Code change snippets:
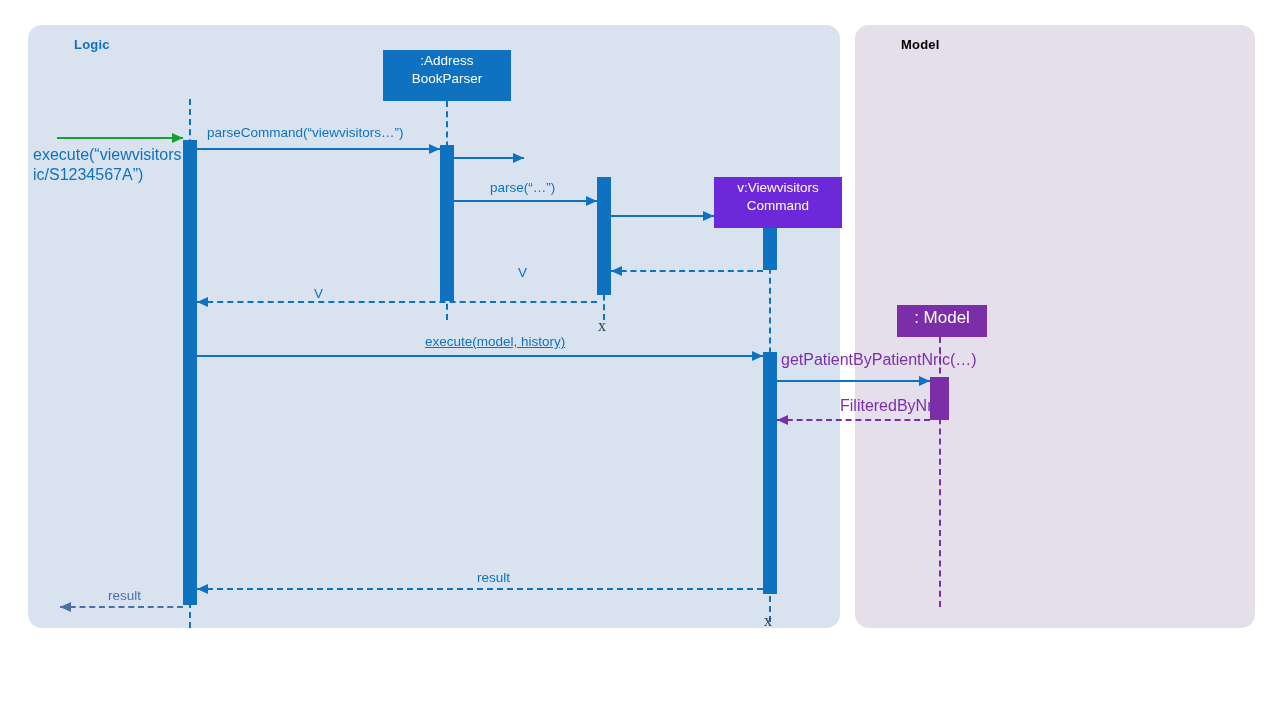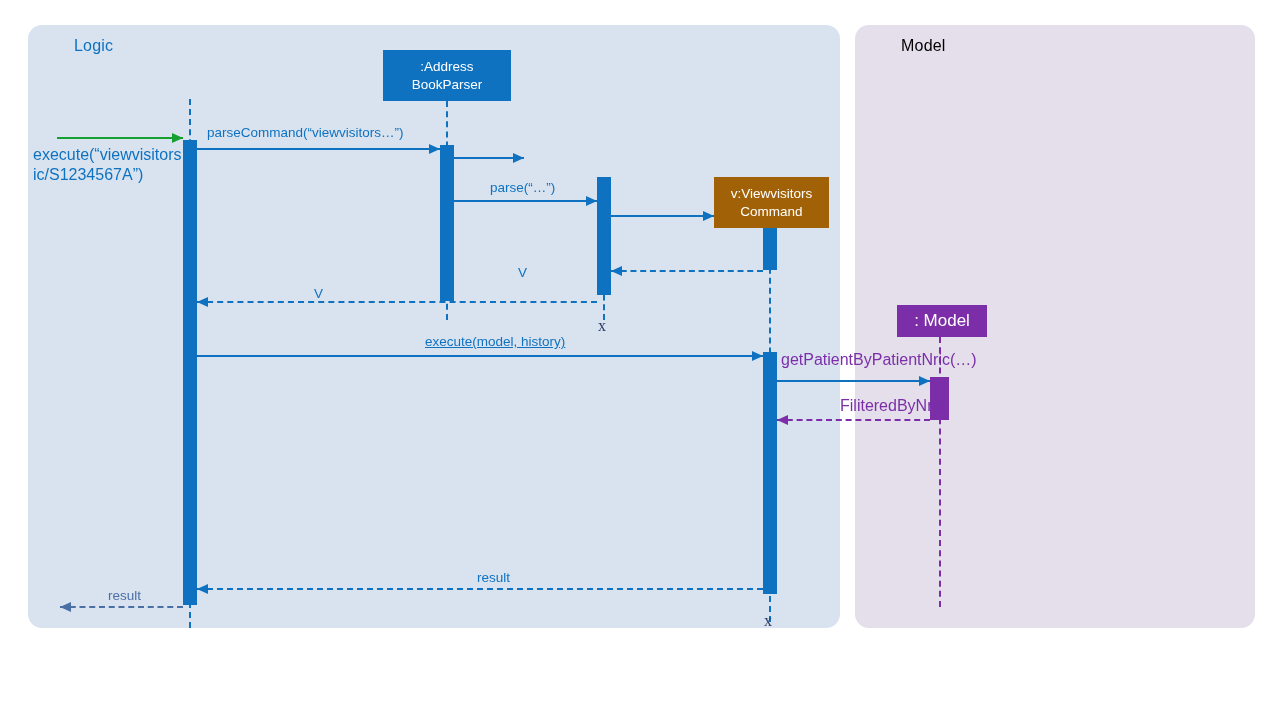--- a/index.html
+++ b/index.html
@@ -15,30 +15,29 @@
     background: #ffffff;
     font-family: "Liberation Sans", sans-serif;
     overflow: hidden;
   }
   .panel {
     position: absolute;
     border-radius: 14px;
   }
   .panel-title {
     position: absolute;
-    font-size: 16px;
-    font-weight: normal;
+    font-size: 13px;
+    font-weight: bold;
     letter-spacing: 0.2px;
     padding-left: 32px;
   }
   .lifeline-box {
     position: absolute;
     box-sizing: border-box;
     display: flex;
-    align-items: center;
     justify-content: center;
     text-align: center;
     color: #ffffff;
     font-size: 16.5px;
     line-height: 1.32;
     padding: 2px 6px;
   }
   .lifeline-box.small { font-size: 13.5px; }
   .lifeline-box.model { font-size: 17px; }
   .lifeline-dash {
@@ -105,21 +104,21 @@
     <div class="lifeline-dash" style="left: 939px; top: 337px; height: 270px; border-left-color: rgb(123, 46, 168);"></div>
     <div class="activation" style="left: 183px; top: 140px; width: 14px; height: 465px; background: rgb(15, 114, 192);"></div>
     <div class="activation" style="left: 440px; top: 145px; width: 14px; height: 156px; background: rgb(15, 114, 192);"></div>
     <div class="activation" style="left: 597px; top: 177px; width: 14px; height: 118px; background: rgb(15, 114, 192);"></div>
     <div class="activation" style="left: 763px; top: 228px; width: 14px; height: 42px; background: rgb(15, 114, 192);"></div>
     <div class="activation" style="left: 763px; top: 352px; width: 14px; height: 242px; background: rgb(15, 114, 192);"></div>
     <div class="activation" style="left: 930px; top: 377px; width: 19px; height: 43px; background: rgb(123, 46, 168);"></div>
     <div class="lifeline-box small" style="left: 383px; top: 50px; width: 128px; height: 51px; background: rgb(15, 114, 192);">
       <div><span>:Address</span><br><span>BookParser</span></div>
     </div>
-    <div class="lifeline-box small" style="left: 714px; top: 177px; width: 115px; height: 51px; background: #a16207;">
+    <div class="lifeline-box small" style="left: 714px; top: 177px; width: 128px; height: 51px; background: #6d28d9;">
       <div><span>v:Viewvisitors</span><br><span>Command</span></div>
     </div>
     <div class="lifeline-box model" style="left: 897px; top: 305px; width: 90px; height: 32px; background: rgb(123, 46, 168);">
       <div><span>: Model</span></div>
     </div>
     <div class="msg-line" style="left: 57px; top: 137px; width: 126px; border-top-color: rgb(22, 160, 48);"></div>
     <div class="arrowhead arrow-right" style="top: 132.5px; left: 172px; border-left-color: rgb(22, 160, 48);"></div>
     <div class="msg-label tiny" style="left: 33px; top: 145px; color: rgb(15, 114, 192);">execute(“viewvisitors
 ic/S1234567A”)</div>
     <div class="msg-line" style="left: 197px; top: 148px; width: 243px; border-top-color: rgb(15, 114, 192);"></div>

__Assigned task__
In the lines above, spot each one that contains the word "size" and copy it.

__Solved exercise__
-    font-size: 16px;
+    font-size: 13px;
     font-size: 16.5px;
   .lifeline-box.small { font-size: 13.5px; }
   .lifeline-box.model { font-size: 17px; }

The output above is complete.